Anyway, RBF enabled by default sounds good to me too.
@promag I don’t think unexperienced users think that way. They already assume a transaction is final, because that’s what they’re used to from the legacy fiat world. Only when they send a transaction and find out it’s stuck, they start looking for ways to fix that acute problem.
The way I see it (subjective of course) is that bumping fees is a feature, while the fact that this feature uses RBF is an implementation detail. If in the future we discover a different way to bump fees without RBF, the button could stay the same.
I’m trying to understand your NACK though (as opposed to just a preference). Do you believe something would break? Are you worried that users won’t tick the box if it doesn’t show the full range of potential uses? Or that it’s unmaintainable (to me it seems trivial to change this again later).

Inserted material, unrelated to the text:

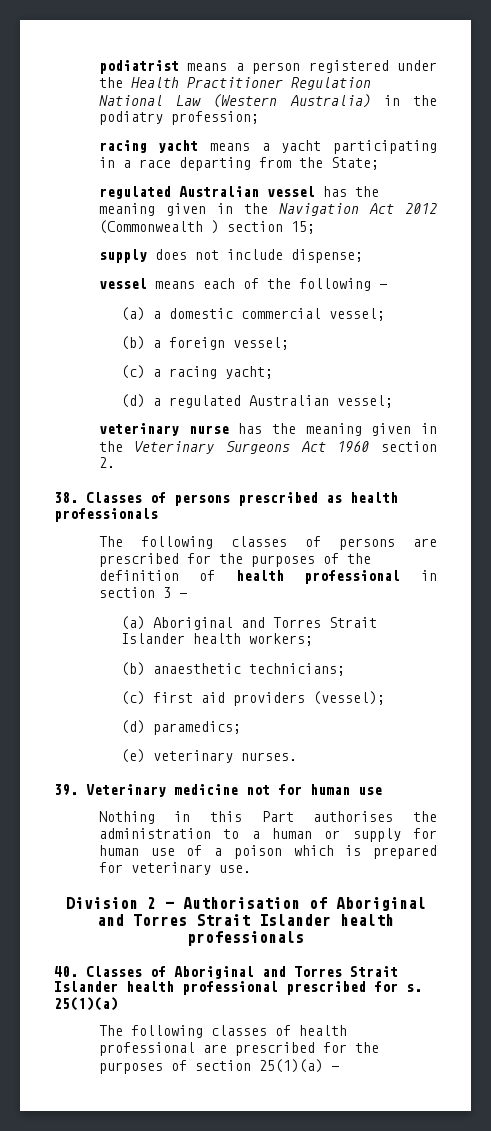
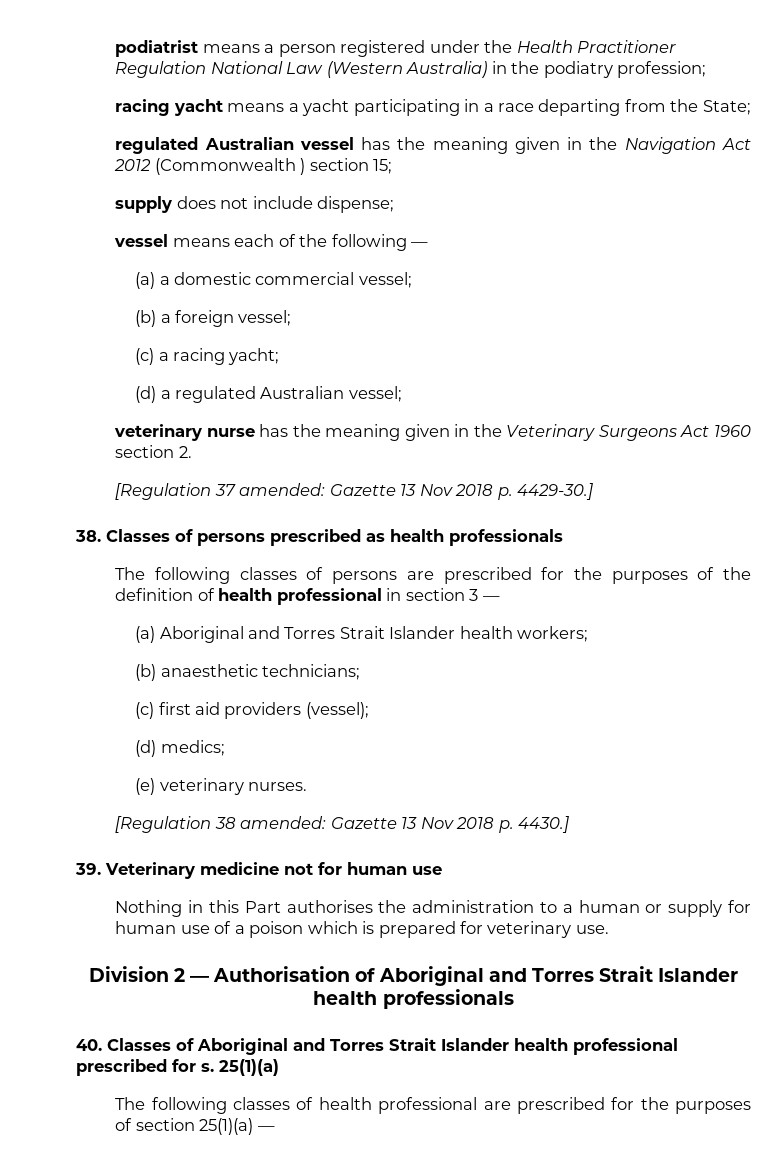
+ [Regulation 37 amended: Gazette 13 Nov 2018 p. 4429-30.]
- (d) paramedics;
+ (d) medics;
+ [Regulation 38 amended: Gazette 13 Nov 2018 p. 4430.]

It sounds like it’s worth trying to flip the default first; if that PR doesn’t raise objections then we can just close this one. If it does, we can continue the discussion.
Whatever text you decide to use for the checkbox, it would probably be good to repeat it in the confirmation dialog here, so it is clear that they are referring to the same option:
Rebased and tweaked the text based on feedback.
I also removed the confirmation dialog @ryanofsky mentioned. It doesn’t make sense to me to show a warning, if we don’t explain what the risk is. Alternatively, the dialog could explain that some merchants may not like RBF. In that case, that should also go in the tooltip.
I should also have a PR that enables RBF by default soon.
Opt-in RBF checkbox uses less technical jargon and emphasises
the fee bump functionality (at the expense of not mentioning
other uses of RBF).
The transaction confirmation screen uses copy consistent with this.